Wednesday, November 27, 2002

Bank of America (Quickwave) met soort van Easypay op de markt

Op 22 november gepubliceerd in de AP Online (via Ron Onrust). Een artikel over een draadloos identificatiemechnisme tbv betaling in restaurants. Het lijkt op easypay, maar is nog makkelijker omdat geen pincode nodig is.

Bank of America Corp., one of the largest banks in the United States, has launched a pilot program that could turn out to be either another step in the evolution of a cashless economy or a total bust. The program, called QuickWave, involves about two dozen downtown restaurants and shops located near Bank of America's Charlotte, N.C.headquarters. Bank-installed equipment allows diners or customers to pay for their sandwich or greeting card by waving a small card on their keychain over a blue sensor pad. The test market involves about 10,000 Bank of America employees who eat and shop near work.

QuickWave is not a credit or debit card, so customers don't swipe it through a machine, punch in a PIN number or sign a receipt. It's connected to customers' bank credit cards or debit cards so the charges show up on their monthly bank statement. Moments after they wave it over the pad, customers get a confirmation and a receipt.

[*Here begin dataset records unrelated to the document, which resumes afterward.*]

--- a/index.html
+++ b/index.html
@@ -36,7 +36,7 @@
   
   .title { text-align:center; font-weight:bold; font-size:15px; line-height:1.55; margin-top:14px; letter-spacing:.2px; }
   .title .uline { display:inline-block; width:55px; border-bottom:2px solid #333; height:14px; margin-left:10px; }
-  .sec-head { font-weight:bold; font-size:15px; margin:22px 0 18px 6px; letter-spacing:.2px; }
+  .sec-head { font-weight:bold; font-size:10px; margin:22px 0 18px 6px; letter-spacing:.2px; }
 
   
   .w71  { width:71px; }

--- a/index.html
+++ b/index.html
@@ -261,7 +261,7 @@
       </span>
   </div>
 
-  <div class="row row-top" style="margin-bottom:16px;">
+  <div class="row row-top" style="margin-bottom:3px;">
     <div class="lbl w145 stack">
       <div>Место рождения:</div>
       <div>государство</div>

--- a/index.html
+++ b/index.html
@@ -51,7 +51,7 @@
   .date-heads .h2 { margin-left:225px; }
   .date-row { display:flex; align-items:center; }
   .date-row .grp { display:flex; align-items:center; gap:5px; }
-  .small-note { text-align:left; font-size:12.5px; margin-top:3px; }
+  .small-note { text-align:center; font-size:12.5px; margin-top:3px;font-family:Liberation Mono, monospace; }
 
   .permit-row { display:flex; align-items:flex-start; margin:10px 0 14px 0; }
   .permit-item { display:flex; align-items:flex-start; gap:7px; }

Experts compare QuickWave to the successful Exxon Mobil Speedpass program, which has been around for years and has been expanded. Speedpass customers sign up to link their cards to their credit cards, and use Speedpass to pay for gas and other items at convenience stores.


"Some people have told me they are worried about losing the card and not realize it's missing," said Kathy Friese, co-owner of The Bookmark, a bookstore located in Founders Hall in the Bank of America Corporate Center. "They don't know how much money they could be liable for if they misplace it." The answer is zero, Gagnon said.

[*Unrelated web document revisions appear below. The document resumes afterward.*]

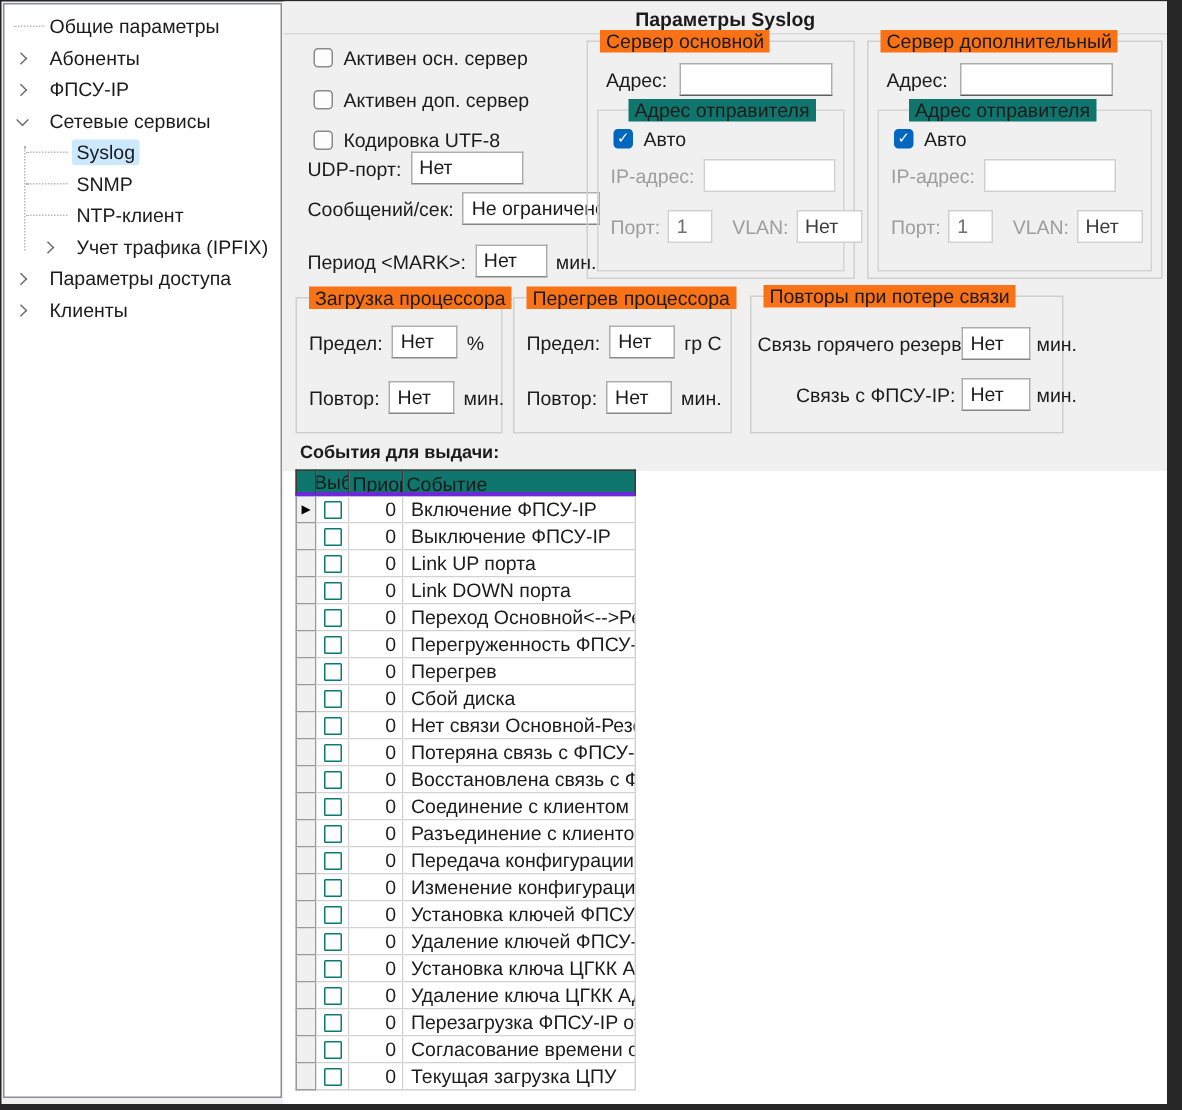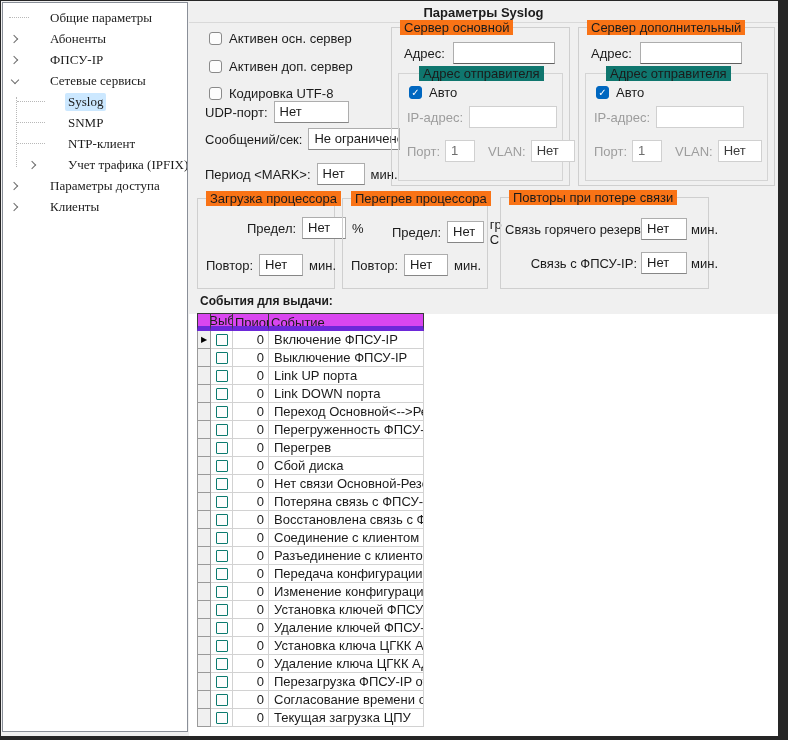--- a/index.html
+++ b/index.html
@@ -27,7 +27,7 @@
   .titem .stub { display:none; position:absolute; top:10px; border-top:1px dotted #b8b8b8; }
   .titem.lvl0.nochev .stub { display:block; left:6px; width:20px; }
   .titem.lvl1.nochev .stub { display:block; left:14px; width:28px; }
-  .titem .lbl { margin-left:26px; padding:1px 3px; white-space:nowrap;font-family:Liberation Serif, serif; }
+  .titem .lbl { margin-left:9px; padding:1px 3px; white-space:nowrap; }
   .titem.selected .lbl { background:#cce8ff; border-radius:2px; }
 
   

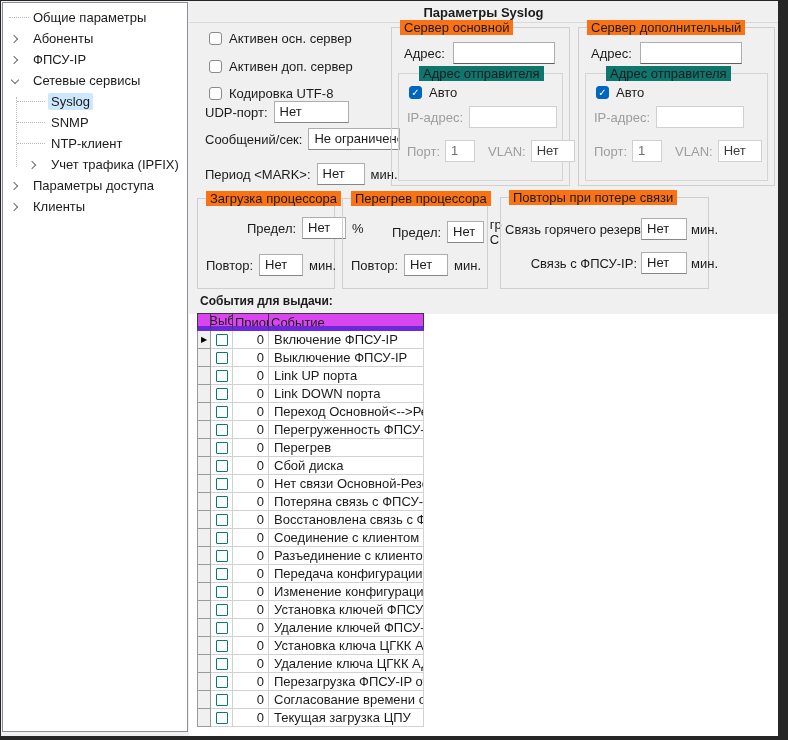--- a/index.html
+++ b/index.html
@@ -73,7 +73,7 @@
   .grp-link { left:311px; width:209px; top:196px; height:92px; }
   .g2row { position:absolute; left:8px; display:flex; align-items:center; gap:6px; }
   .g2row .inp { width:44px; }
-  .g2row.r1 { top:18px;margin-left:41px; } .g2row.r2 { top:55px; }
+  .g2row.r1 { top:18px; } .g2row.r2 { top:55px; }
   .llrow { position:absolute; left:4px; display:flex; align-items:center; gap:4px; }
   .llrow .llbl { width:132px; text-align:right; white-space:nowrap; }
   .llrow .inp { width:46px; }

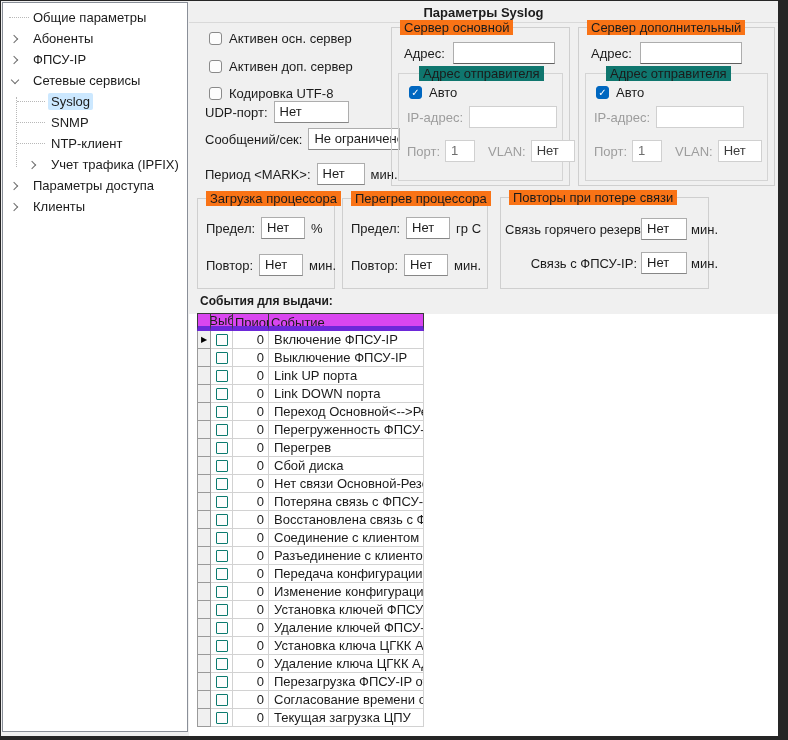--- a/index.html
+++ b/index.html
@@ -91,7 +91,7 @@
   .cbc  { width:22px; display:flex; align-items:center; justify-content:center; }
   .prio { width:36px; text-align:right; padding:1px 4px 0 0; }
   .evt  { width:155px; padding:1px 0 0 5px; }
-  .ehead .cell { background:#d946ef; border-right:1px solid #3a3a3a; border-bottom:5px solid #6d28d9; border-top:1px solid #3a3a3a; }
+  .ehead .cell { background:#0f766e; border-right:1px solid #3a3a3a; border-bottom:3px solid #6d28d9; border-top:1px solid #3a3a3a; }
   .ehead .hcell { text-align:left; padding:1px 1px 0 2px; }
   .erow:not(.ehead) .cbc, .erow:not(.ehead) .prio, .erow:not(.ehead) .evt {
     background:#fff; border-right:1px solid #d2d2d2; border-bottom:1px solid #d2d2d2; }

Just like the bank's other cards, she said, QuickWave offers zero liability for customers who promptly report lost, misplaced or stolen cards. Friese thought some of her regular customers would use QuickWave to purchase inexpensive items like greeting cards. Instead, she said, customers use it to purchase books costing as much as $50. The bookstore averages around five or six QuickWave transactions per day, she said.


The pilot program will run through Dec. 31 and the results will determine whether Bank of America will expand it nationally to owners of Bank of America credit cards and debit cards. At that time, merchants would have to pay for the sensor equipment.